The report noted that the revenue was accrued from a total of 65.95 million barrels (mb) of crude oil and condensate which was lifted for the month of December.
It added that an average of 2.08mb of crude oil and condensate was produced daily within the period.
According to the report, Federation crude oil and gas liftings are broadly classified into equity export crude and domestic crude.
Both categories are however lifted and marketed by NNPC and the proceeds remitted to the Federation Account.
The corporation also ensured that monthly export receipts are paid directly into a JP Morgan Account operated by the Central Bank of Nigeria (CBN), after adjusting for calenderised Joint Venture (JV) Cash Calls, being a first line charge as provided in the Appropriation Bill, the balance is then transferred to the Federation Account.

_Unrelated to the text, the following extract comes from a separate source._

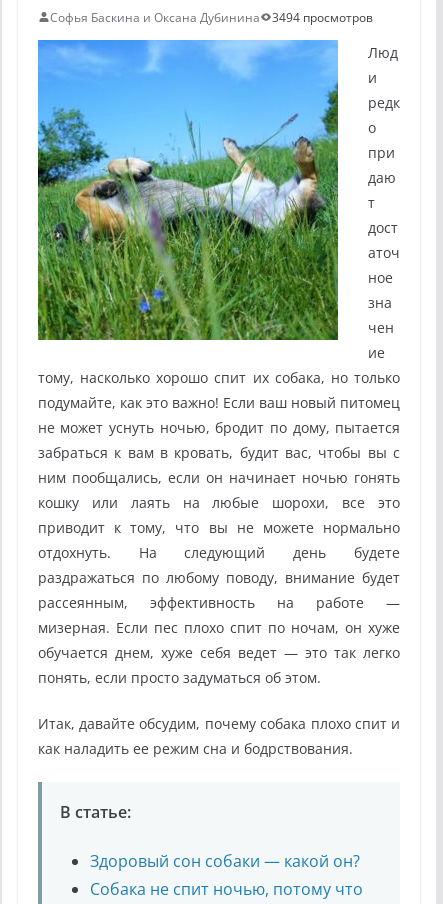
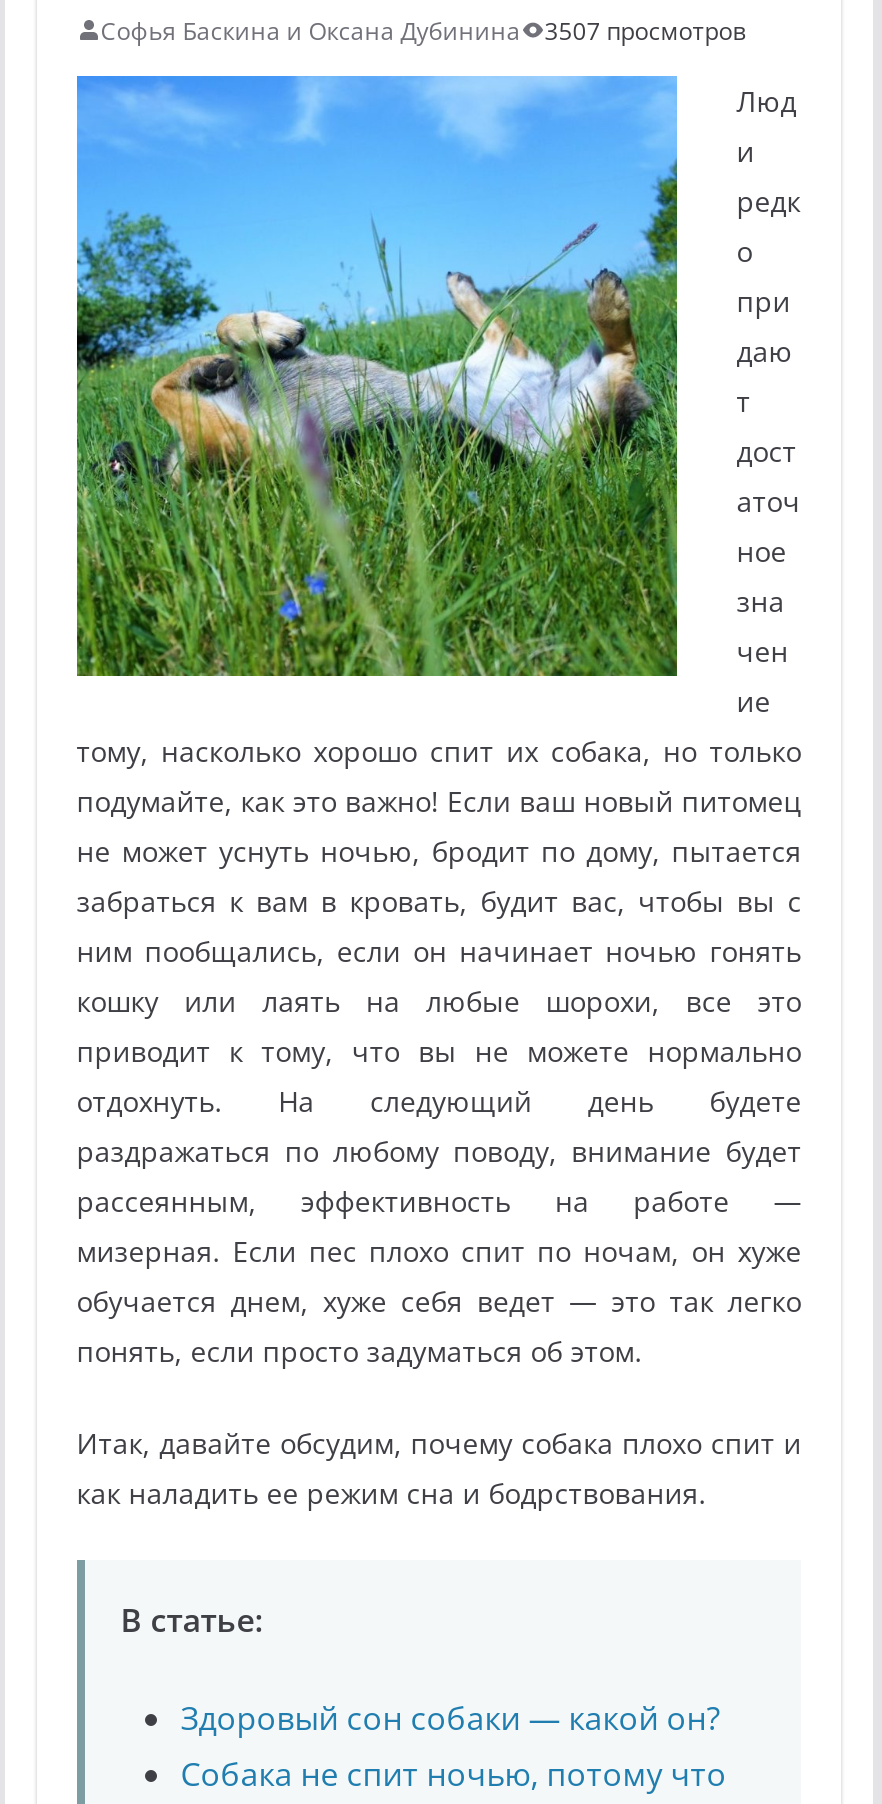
[50,9,373,26] Софья Баскина и Оксана Дубинина 3494 просмотров -> [100,13,746,47] Софья Баскина и Оксана Дубинина 3507 просмотров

The report further noted that, “NNPC transferred the sum of N85.96 billion into the federation account for the month under review. Thus the sum of N1,049.90 billion have been paid to the Federation Account being domestic crude oil and gas and other receipts from February 2015 to January 2016.”
On its current operational deficits, the Corporation said, “Operating deficits of N11.86 billion and N3.55 billion were recorded for the months of December 2015 and January 2016 respectively as against monthly budgeted surplus of N44.23 billion.”
NNPC also disclosed that it was making efforts to engage financial advisors to help it devise strategies for alternative funding of its joint venture operations.
“The constraint to Nigerian upstream sector has been under-funding of the sector which prompted the use of debt to finance essential projects aimed at arresting production decline and grow producible reserves.
“Conventional oil and gas fields typically have average decline rates of 10 to 20 per cent per year which requires a serious step-up in investment in infrastructure and production facilities to maintain production plateau or to grow production.
“In this regard, NNPC recently kick started the process of selecting financial advisers for alternative financing initiative aimed at bridging the current upstream JV funding gap, growing NPDC production and establishing energy investment fund for downstream infrastructure development,” it explained.
On gas supplied to the country’s thermal electricity generation plants, the report stated a total of 734 million standard cubic feet per day (mmscf/d) of gas was delivered to the gas fired power plants in the month of January to generate an average power of about 3,237 megawatts (MW) per day, compared with February 2015 to January 2016 average gas supply of 699mmscfd and power generation of 2,990MW.